START Provided data
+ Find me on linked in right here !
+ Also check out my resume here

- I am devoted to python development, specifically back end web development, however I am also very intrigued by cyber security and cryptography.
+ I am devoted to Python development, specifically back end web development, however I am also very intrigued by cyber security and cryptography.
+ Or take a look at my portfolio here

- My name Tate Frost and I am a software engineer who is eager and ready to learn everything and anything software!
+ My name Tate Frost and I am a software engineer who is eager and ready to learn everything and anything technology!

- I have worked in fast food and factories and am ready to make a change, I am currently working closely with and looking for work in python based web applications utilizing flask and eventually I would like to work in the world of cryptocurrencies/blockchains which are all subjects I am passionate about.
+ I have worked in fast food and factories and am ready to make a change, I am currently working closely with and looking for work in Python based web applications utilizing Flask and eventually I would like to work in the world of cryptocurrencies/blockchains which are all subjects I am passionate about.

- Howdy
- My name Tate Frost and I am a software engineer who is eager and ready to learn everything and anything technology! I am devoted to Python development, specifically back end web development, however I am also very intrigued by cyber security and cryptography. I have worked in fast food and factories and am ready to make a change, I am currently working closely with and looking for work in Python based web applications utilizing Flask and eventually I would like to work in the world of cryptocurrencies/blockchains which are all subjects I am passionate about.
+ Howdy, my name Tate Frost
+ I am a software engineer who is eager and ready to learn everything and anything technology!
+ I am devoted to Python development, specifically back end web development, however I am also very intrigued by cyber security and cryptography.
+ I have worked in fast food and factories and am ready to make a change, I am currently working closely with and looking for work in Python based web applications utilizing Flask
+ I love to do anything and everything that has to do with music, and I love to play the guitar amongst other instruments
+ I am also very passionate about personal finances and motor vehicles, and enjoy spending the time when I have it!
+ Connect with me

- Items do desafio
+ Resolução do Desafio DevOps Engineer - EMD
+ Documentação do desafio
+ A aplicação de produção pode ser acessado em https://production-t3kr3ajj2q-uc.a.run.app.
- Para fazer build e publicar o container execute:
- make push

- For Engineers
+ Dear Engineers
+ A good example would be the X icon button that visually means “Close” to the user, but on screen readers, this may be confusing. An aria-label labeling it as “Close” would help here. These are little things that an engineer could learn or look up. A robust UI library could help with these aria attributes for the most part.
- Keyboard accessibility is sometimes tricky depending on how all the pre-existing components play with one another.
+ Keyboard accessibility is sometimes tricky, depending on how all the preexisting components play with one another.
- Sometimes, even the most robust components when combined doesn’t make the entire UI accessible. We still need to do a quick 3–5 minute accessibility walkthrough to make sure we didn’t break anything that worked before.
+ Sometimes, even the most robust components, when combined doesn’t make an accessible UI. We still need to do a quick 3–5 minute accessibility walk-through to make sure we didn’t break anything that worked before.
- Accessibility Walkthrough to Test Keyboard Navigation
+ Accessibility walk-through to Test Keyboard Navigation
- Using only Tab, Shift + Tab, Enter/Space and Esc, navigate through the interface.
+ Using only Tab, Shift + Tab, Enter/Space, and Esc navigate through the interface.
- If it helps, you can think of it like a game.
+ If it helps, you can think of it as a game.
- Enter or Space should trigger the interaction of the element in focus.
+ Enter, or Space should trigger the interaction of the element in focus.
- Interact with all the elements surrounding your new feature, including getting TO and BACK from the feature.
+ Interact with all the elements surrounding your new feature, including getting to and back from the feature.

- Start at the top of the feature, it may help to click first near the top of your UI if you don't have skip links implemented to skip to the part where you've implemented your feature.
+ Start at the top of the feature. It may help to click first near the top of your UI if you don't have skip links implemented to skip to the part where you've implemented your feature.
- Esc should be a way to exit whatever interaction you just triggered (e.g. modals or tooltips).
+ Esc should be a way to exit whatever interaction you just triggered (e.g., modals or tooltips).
END Provided data
### Requirement
The word "game" appears in some of the lines above. Copy those lines.

### Result for this task
- If it helps, you can think of it like a game.
+ If it helps, you can think of it as a game.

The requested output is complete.